Pro and Cons – Employees
There are pros and cons to hiring and managing an employee within your company including:
- Paying an employee, a salary or hourly wage, is often less expensive because there is job security.
- It is easier to assign tasks when you already have employees with the skills to complete them.
- Employees often take pride in their full-time work because it is a large part of their life, so they put the needs of your company high on their priority list unlike a contractor.
- Since you spend more time with your employees it’s easier to get to know them and trust them with your business needs.
- There is a lower turnover rate for employees so they get to know the ins and outs of your company and can help you grow.
- You must supply the equipment and materials your employee uses to complete their work such as phones, computers, software.
- Full time employees expect benefits such as health care, paid time off, sick days, raises and bonuses.
- There is payroll paperwork and HR requirements that take legal knowledge as to not break any rules.
- You must consistently provide an employee with work and pay even when business slows down and your company isn’t making as much money.
- Employees require training and don’t always come fully equipped with the skills to complete the tasks you need done.

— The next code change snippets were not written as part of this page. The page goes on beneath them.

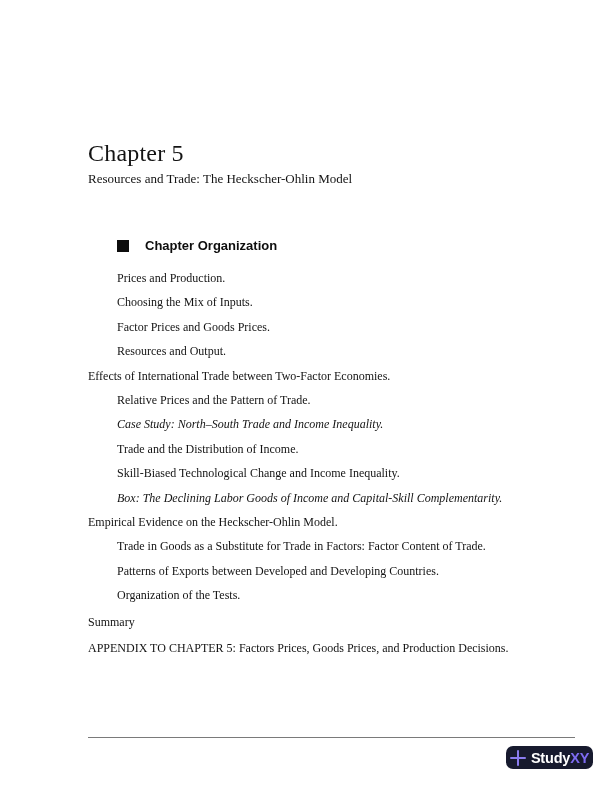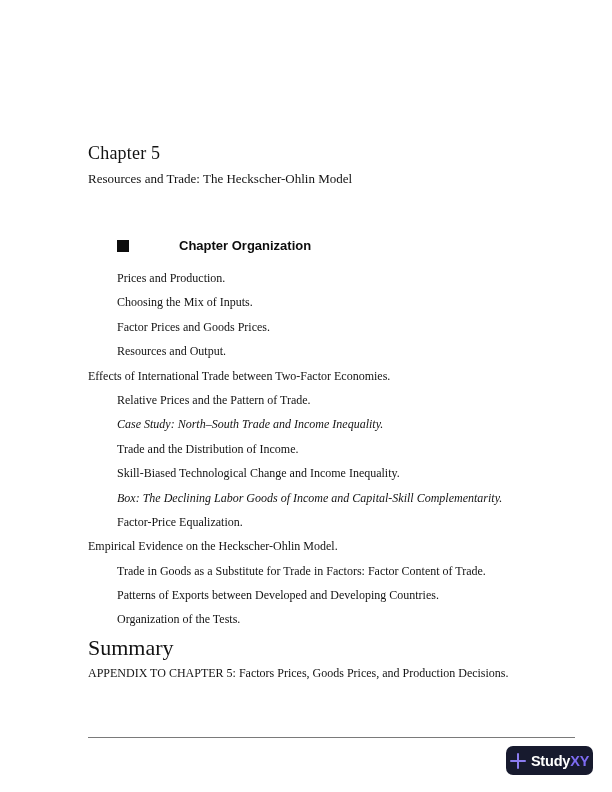--- a/index.html
+++ b/index.html
@@ -24,7 +24,7 @@
   }
   .chapter-title {
     margin: 0;
-    font-size: 18px;
+    font-size: 24px;
     line-height: 25px;
     font-weight: normal;
     letter-spacing: 0.2px;

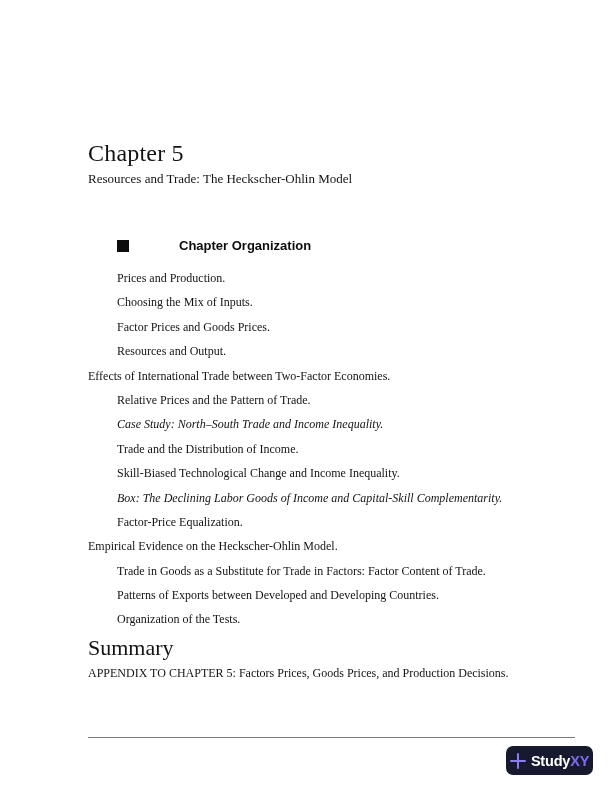--- a/index.html
+++ b/index.html
@@ -45,7 +45,6 @@
     font-size: 13px;
     line-height: 16px;
     color: #0d0d0d;
-    gap: 34px;
   }
   .square-bullet {
     width: 12px;

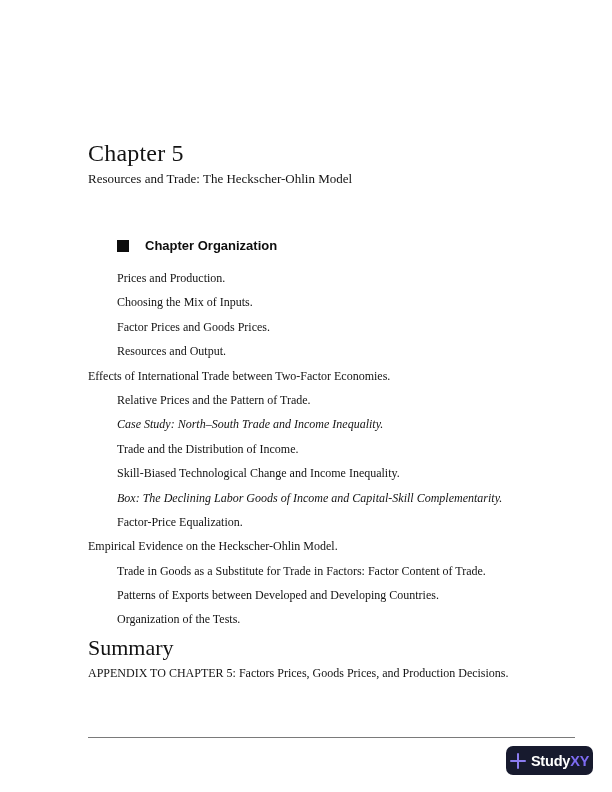--- a/index.html
+++ b/index.html
@@ -139,7 +139,6 @@
         <div class="outline-item level-2">Trade and the Distribution of Income.</div>
         <div class="outline-item level-2">Skill-Biased Technological Change and Income Inequality.</div>
         <div class="outline-item level-2 italic">Box: The Declining Labor Goods of Income and Capital-Skill Complementarity.</div>
-        <div class="outline-item level-2">Factor-Price Equalization.</div>
         <div class="outline-item level-1">Empirical Evidence on the Heckscher-Ohlin Model.</div>
         <div class="outline-item level-2">Trade in Goods as a Substitute for Trade in Factors: Factor Content of Trade.</div>
         <div class="outline-item level-2">Patterns of Exports between Developed and Developing Countries.</div>

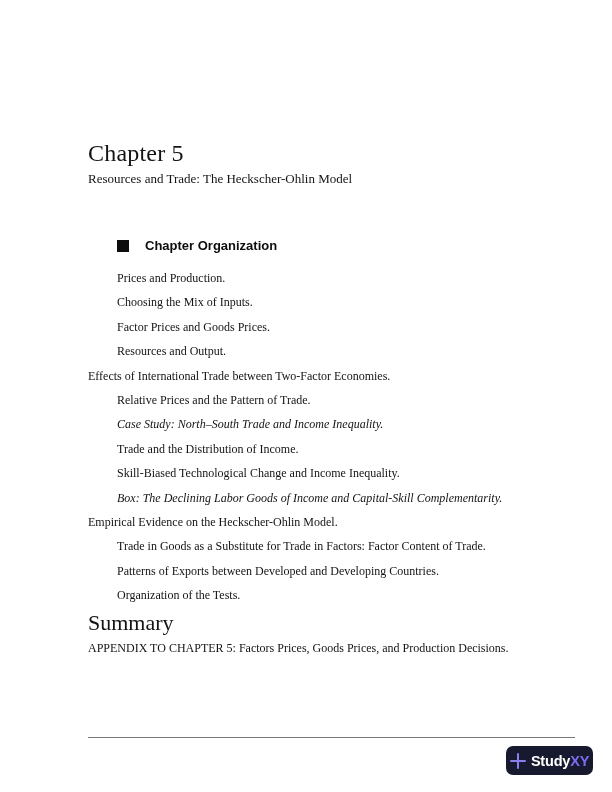--- a/index.html
+++ b/index.html
@@ -71,7 +71,7 @@
   }
   .summary-heading {
     margin: 4px 0 0 0;
-    font-size: 22px;
+    font-size: 12px;
     line-height: 21px;
     font-weight: normal;
   }

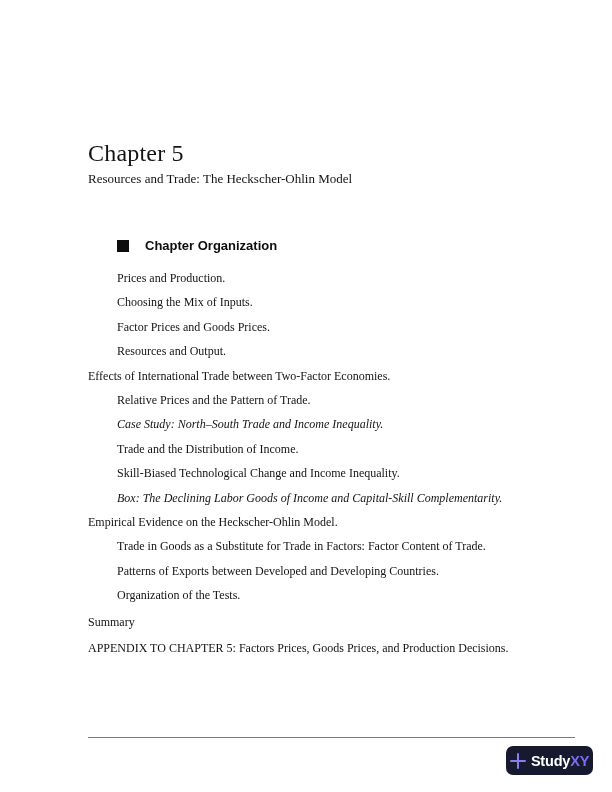--- a/index.html
+++ b/index.html
@@ -93,7 +93,7 @@
     left: 506px;
     top: 746px;
     width: 87px;
-    height: 29px;
+    height: 23px;
     border-radius: 7px;
     display: flex;
     align-items: center;

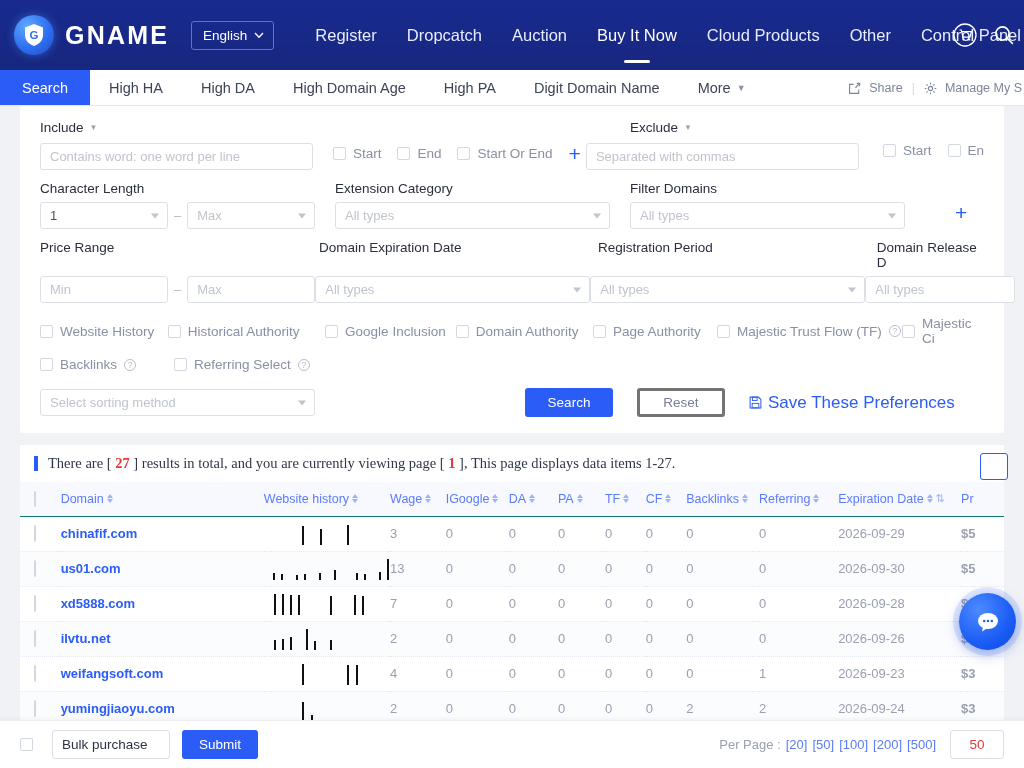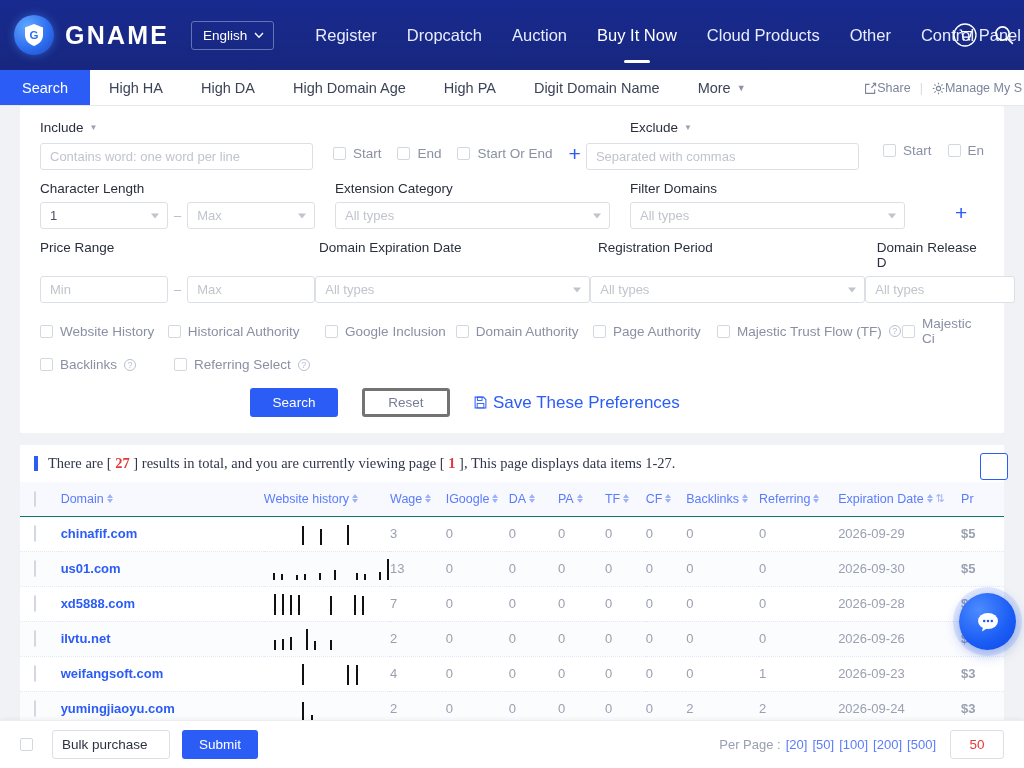--- a/index.html
+++ b/index.html
@@ -59,7 +59,7 @@
     padding-right:2px;
   }
   .tabstrip-right .sep { color:#d8dbe4; }
-  .ts-item { display:flex; align-items:center; gap:0; cursor:pointer; white-space:nowrap; }
+  .ts-item { display:flex; align-items:center; gap:8px; cursor:pointer; white-space:nowrap; }
 
   
   .filter-card {

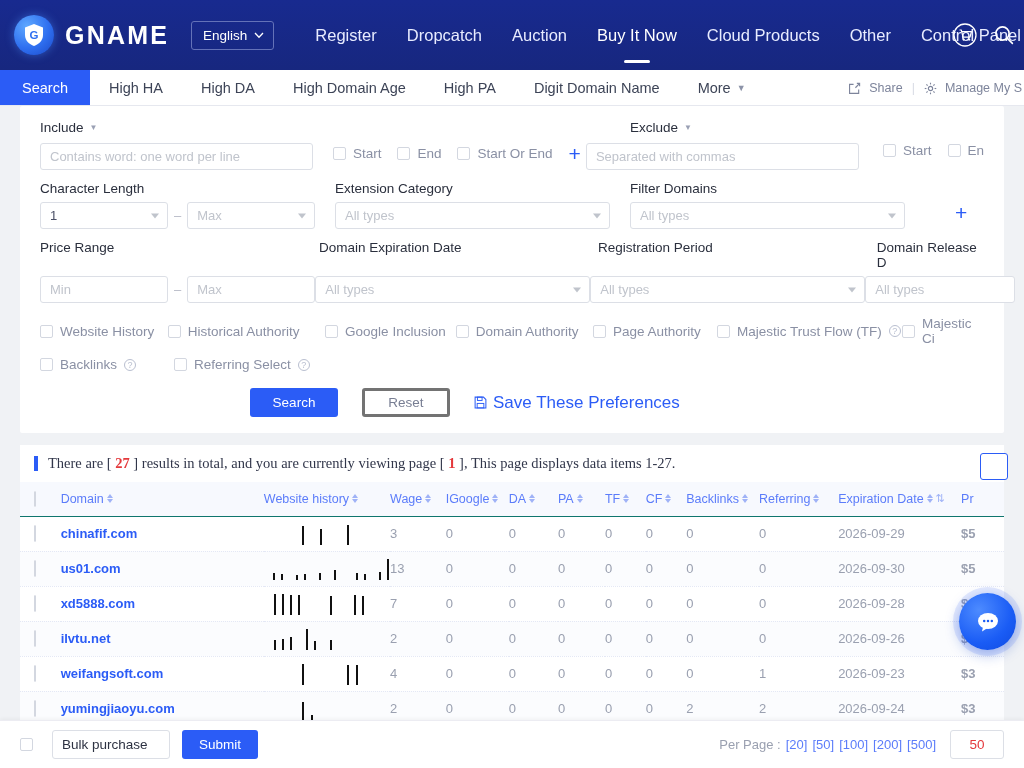--- a/index.html
+++ b/index.html
@@ -429,6 +429,10 @@
   </div>
 
   <div style="display:flex;align-items:center;">
+    <div class="fld sel" style="width:275px;">
+      <span>Select sorting method</span>
+      <i class="dd"></i>
+    </div>
     <div style="margin-left:210px;display:flex;align-items:center;gap:24px;">
       <button class="btn-search">Search</button>
       <button class="btn-reset">Reset</button>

Pro and Cons – Independent Contractors
Although every company needs employees there are also benefits to expanding your team through independent contractors such as:
- Your company can save money because you don’t have to provide any benefits to independent contractors such as health insurance or PTO.
- It is easier to end your relationship with a contractor than it is with an employee. If business slows down you have more freedom in ending the business relationship.
- You can hire a contractor with specialized skills that are specific to the task at hand if you do not have an employee with those skills.
- Contractors don’t require much training since most independent contractors have a specific skill set and have years of experience.
- No need to complete any legal paperwork for contractors, in most cases.
- They don’t have a sense of company loyalty and will not help promote your brand.
- There are no fixed rates so pricing can vary depending on the project, so it isn’t as easy to budget for as an employee salary.
- You don’t have as much control over how a task is done.
- There are higher turnover rates on contractors than there is with employees.
- You cannot determine a contractor’s work hours unlike an employee.
Why You Should Use Both
There are pros and cons to both employees and independent contractors. While you may personally feel one is better than the other there are reasons both are important in building your company. For example, if you have 20-40 hours of work that needs to be done that varies in projects and tasks then it might be easier to have an employee to assure you have someone on the clock full-time/part-time. If you have a specialized project that takes less than 20 hours per week, it is beneficial to use an independent contractor and is important to know when to outsource.
Your company should be built with a healthy mix of both employees and contractors depending on your current business needs. You can use the pros and cons from above to determine which type of worker makes more sense for the project at hand.